VA: Wie behalten Sie die Übersicht über Handlungsstränge und Charaktere? Wie organisieren Sie sich praktisch?
RG: Über meine Figuren schreibe ich ausführliche „Dossiers“, bevor ich mit dem Roman-Manuskript beginne, die äußerliche Erscheinung, eine Charakterisierung und eine Biografie (auch über ihr Leben vor Beginn der Romanhandlung) enthalten. Dort kann ich immer wieder nachschlagen, wenn ich z.B. das Geburtsdatum oder die Augenfarbe eines Protagonisten vergessen habe. Für den Handlungsablauf habe ich eine „Timeline“ der historischen Ereignisse und eine ungeordnete Ideensammlung, die ich während der Entstehung des Manuskripts ständig erweitere, aber keine detaillierte Struktur. Ein bisschen kreatives Chaos muss schon sein. ;-)

VA: Wo liegt der schönste oder ungewöhnlichste Ort, an dem Sie schon geschrieben haben?
RG: Mein schönster Schreibort ist meine Zweitheimat Mallorca.
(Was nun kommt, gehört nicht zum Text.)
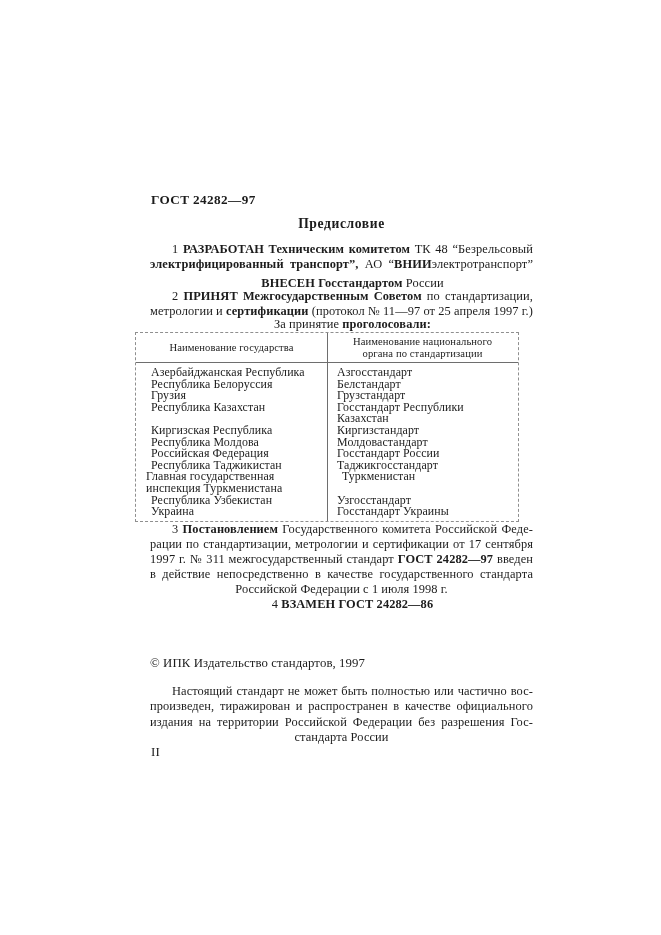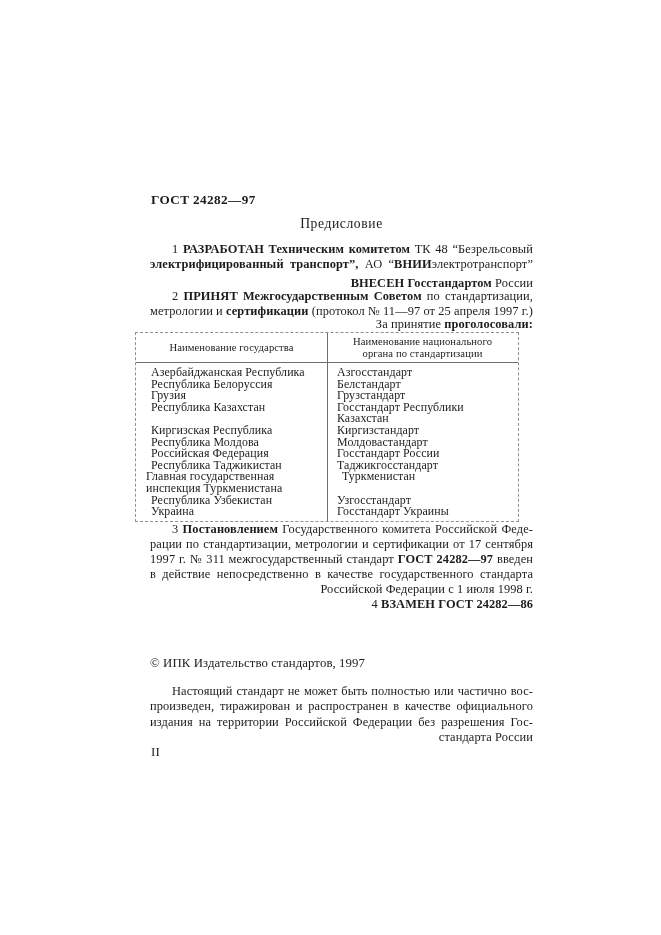"Предисловие" .title { font-weight: normal -> bold }
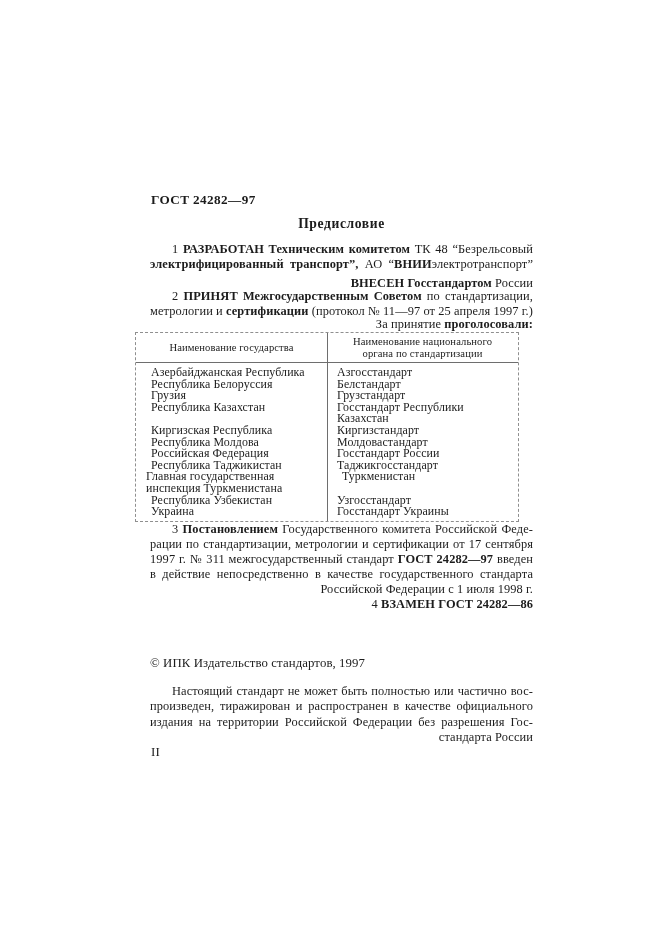"ВНЕСЕН Госстандартом России" .tline { text-align: right -> center }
VA: Kennen Sie Schreibblockaden? Wenn ja, was tun Sie? Wenn nein: Woran, glauben Sie, liegt das?
Nein, ich hatte noch niemals eine Schreibblockade. Ein Sprichwort sagt: „Amateure starren aufs Meer und warten auf Inspiration, Profis setzen sich an den Schreibtisch und fangen an zu arbeiten“. Das ist nach meiner Erfahrung ein sehr kluger Satz. Natürlich gibt es Tage, an denen ich das Gefühl habe, heute geht gar nichts, ich bin nicht kreativ und mir fällt nichts ein. Aber dann darf man nicht weglaufen, sondern im Gegenteil, man muss sich mit seiner Arbeit auseinandersetzen. Die letzten geschriebenen Seiten lesen und überarbeiten oder ein wenig für die Recherche lesen – irgendwo tut sich ein Türchen zurück ins eigene Werk auf, und es geht weiter. Aber man muss schon danach suchen.

VA: Haben Sie ein Schreibritual oder eine Schreibroutine?
RG: Kein Ritual, aber natürlich eine Routine. Ich sitze meistens recht zeitig an meinem Computer. Morgens lese ich historische Fachliteratur zu meinem Romanthema. Irgendwann am späten Vormittag wende ich mich meinem Manuskript zu, lese die letzten fünf Seiten, finde – wenn ich Glück habe – den Anknüpfpunkt und schreibe weiter.

VA: Sie sind eine erfahrene Autorin. Welchen Schreibtipp geben Sie Menschen, die sich an ihren ersten Roman wagen?
RG: Sei furchtlos, lese so viel wie möglich, schreibe so viel wie möglich und probiere dich aus. Stresse dich nicht damit, was andere vom Geschriebenen halten werden, sondern geh davon aus, dass dein erstes Manuskript für die Schublade ist, dein ganz persönlicher Autor*innen-Sandkasten. Vieles am Schreiben ist erlernbares Handwerk, aber wie beim Tischlern muss man auch dieses Handwerk lernen und üben, ehe man es beherrschen kann. Schreibratgeberbücher oder -seminare können dabei helfen, sich einen „Werkzeugkasten“ anzueignen, etwa die Methoden der Figurencharakterisierung oder des Spannungsbogens. Aber die handwerklichen Regeln allein reichen nicht. Das gewisse Etwas, deine eigene Stimme und deinen künstlerischen Ausdruck kannst du nur durch Ausprobieren finden.

VA: Welche Interviewfrage würden Sie gern einmal hören? Was würden Sie antworten?
RG: Ich glaube nicht, dass es eine Interviewfrage gibt, die ich nicht schon gehört habe. ;-)

Herzlichen Dank, Frau Gablé.



Von Vera Anders, die im Rheinland lebt und dort sprachlich und kreativ unterwegs ist.